Das bunte Vereinsleben präsentierte sich auf dem ehemaligen Schulhof mit diversen Ständen und verschiedenen Aktivitäten. So lud unter anderem die katholische Frauengemeinschaft (kfd) in die Cafeteria ein, die Messdiener verkauften Waffeln. Der Angelsportverein bot Kostproben vom Fisch.

Angefangen von der örtlichen Feuerwehr, dem Schützenverein, den Jungschützen über Kirchenchor und Jugendtreff: Jeder leistetete seinen Part zum Gelingen des Dorffestes. Mit einem eigenen Stand nahmen auch die Asylsuchenden teil, die in einem Trakt der ehemaligen Grundschule wohnen. Glück hatte Vynen in jedem Fall mit dem Wetter. Sonnenschein und warme Temperaturen sorgten zusätzlich für gute Laune bei den Besuchern. Positiv machte sich der Beginn des Festes, Punkt 13 Uhr, bemerkbar. Der Schulhof füllt sich zusehends und sollte von einem ständigen Kommen und Gehen geprägt sein. "Ich glaube, dass in Vynen die Küchen kalt geblieben sind", sagte Veronika Frerix mit Blick auch das kulinarische Angebot.

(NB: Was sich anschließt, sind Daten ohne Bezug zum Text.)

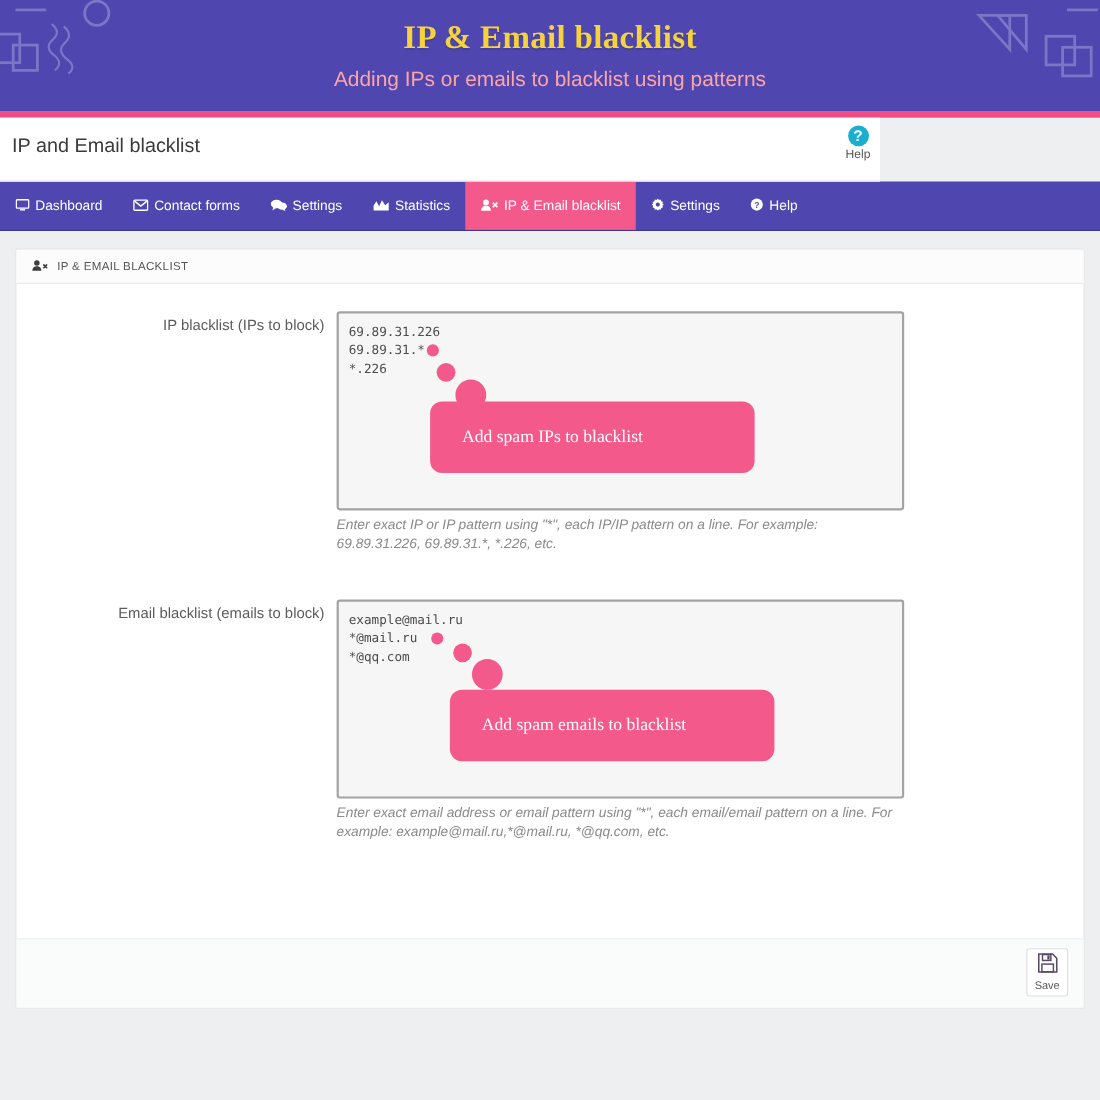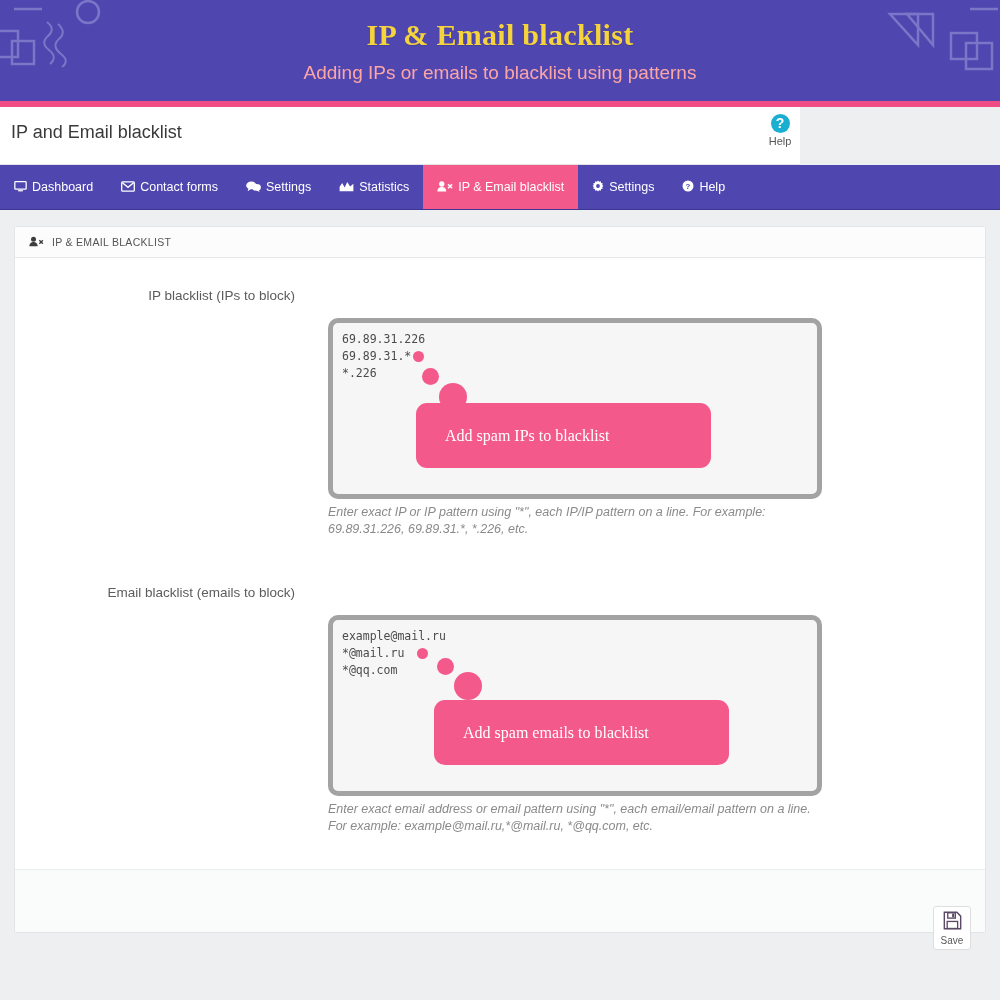--- a/index.html
+++ b/index.html
@@ -108,7 +108,7 @@
   }
   .panel-body { padding: 25px 0 28px 0; min-height: 595px; }
 
-  .form-row { display: flex; margin-bottom: 6px; gap: 22px; }
+  .form-row { display: flex; margin-bottom: 6px; }
   .form-label {
     width: 291px; flex: none;
     text-align: right; padding-right: 11px; padding-top: 5px;

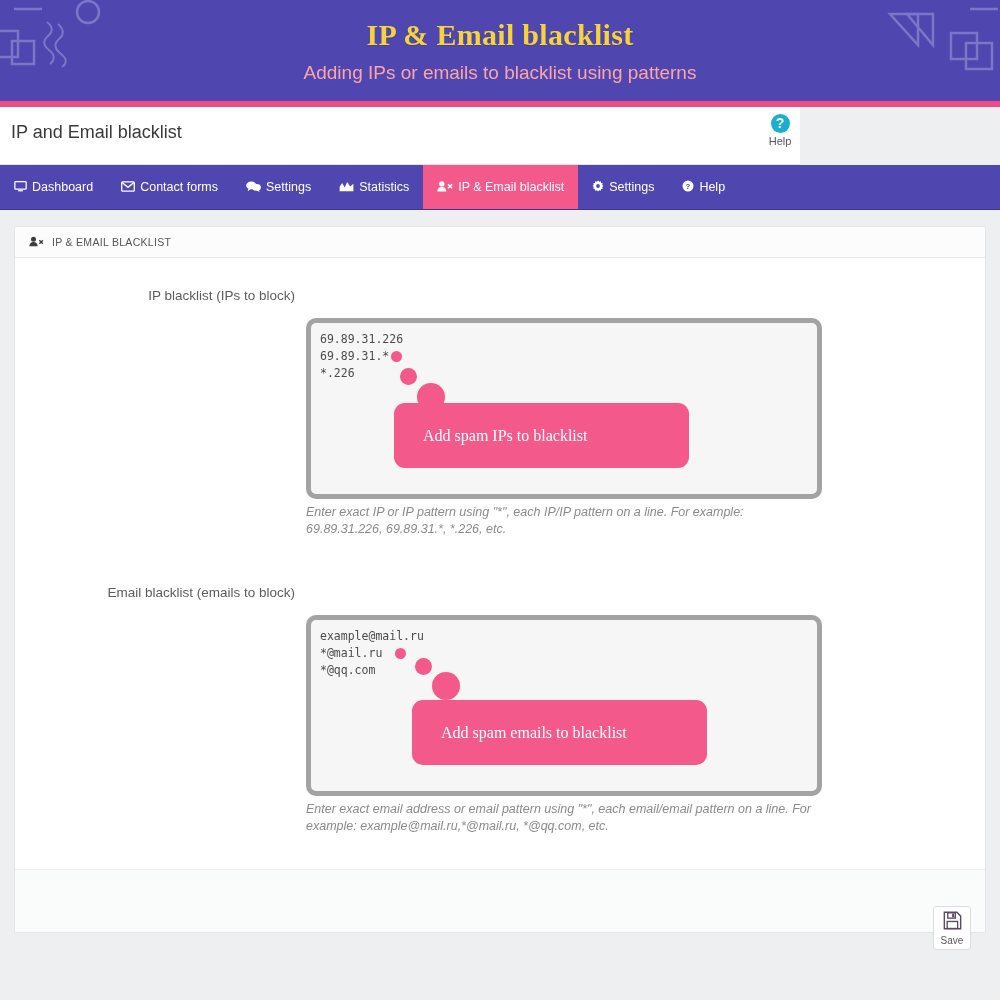--- a/index.html
+++ b/index.html
@@ -119,11 +119,10 @@
   .ta-wrap {
     position: relative;
     background: #f6f6f6;
-    border: 5px solid #a3a3a3;
-    border-radius: 10px;
+    border: 2px solid #a3a3a3;
+    border-radius: 3px;
     height: 181px;
     overflow: hidden;
-    margin-top: 35px;
   }
   .ta-text {
     position: absolute; left: 9px; top: 8px;

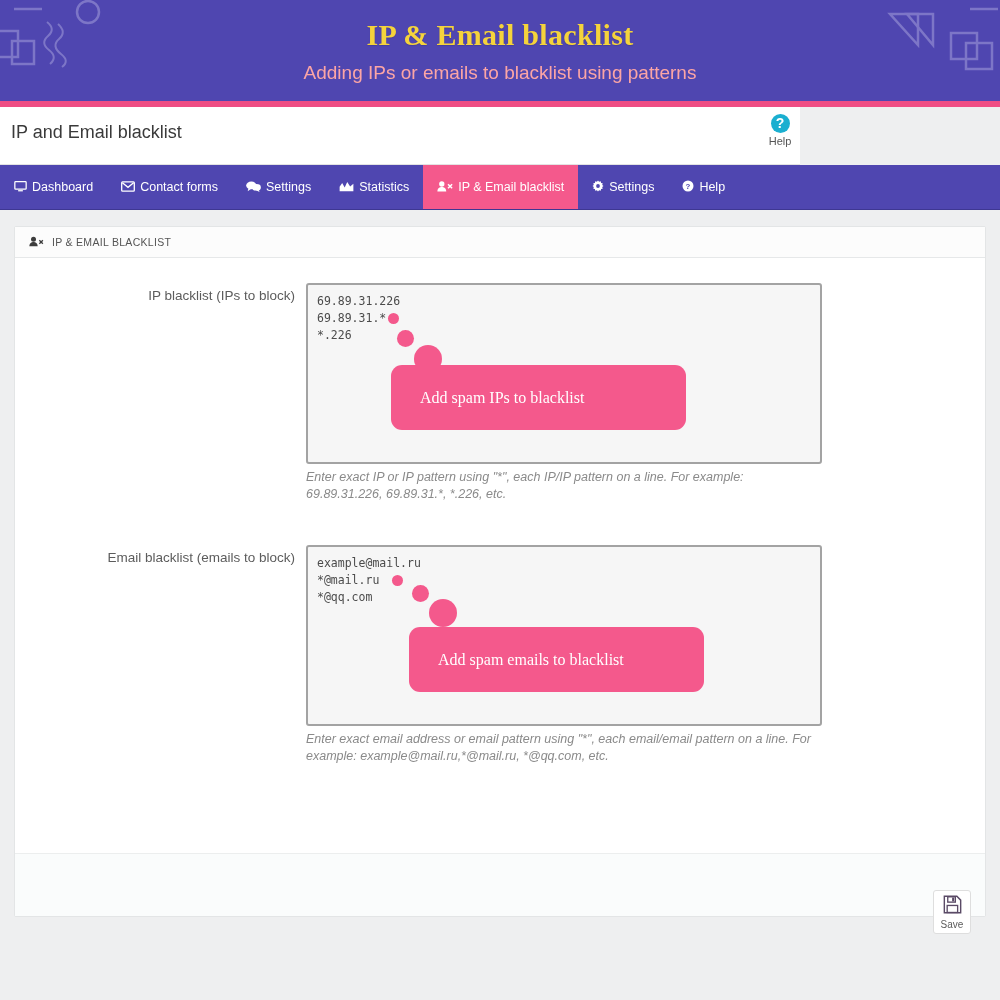--- a/index.html
+++ b/index.html
@@ -167,7 +167,6 @@
     display: flex; flex-direction: column;
     align-items: center; justify-content: center;
     cursor: pointer;
-    margin-top: 28px;
   }
   .save-ico { line-height: 1; margin-bottom: 2px; }
   .save-label { font-size: 10px; color: #5a5a5a; }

Gegen Abend, pünktlich zum großen Fußballereignis, war der Schulhof leer. Bewährt hat sich der Termin für das Dorffest im zweijährlichen Rhythmus, das immerhin ein Jahr lang geplant worden war. Der Zeitraum nach Pfingsten sei günstig, so die Geschäftsführerin. "Dass ein Dorf mit seinen Vereinen das alles auf die Beine stellt, finde ich toll", sagt Gabi Bonk aus Obermörmter.

Auch für Gabi Kreienborg, die für Besucher das Spinnrad betätigte, war das Fest eine gelungene Veranstaltung. "Das Interesse an handwerklichen Dingen ist da und sorgt für jede Menge Gesprächsstoff und alte Geschichten, gerade beim Spinnrad", so ihre Beobachtungen. Jutta Bruns hatte sich der Gestaltung von Fundsteinen verschrieben. "Wir haben einfach sehr viel Spaß."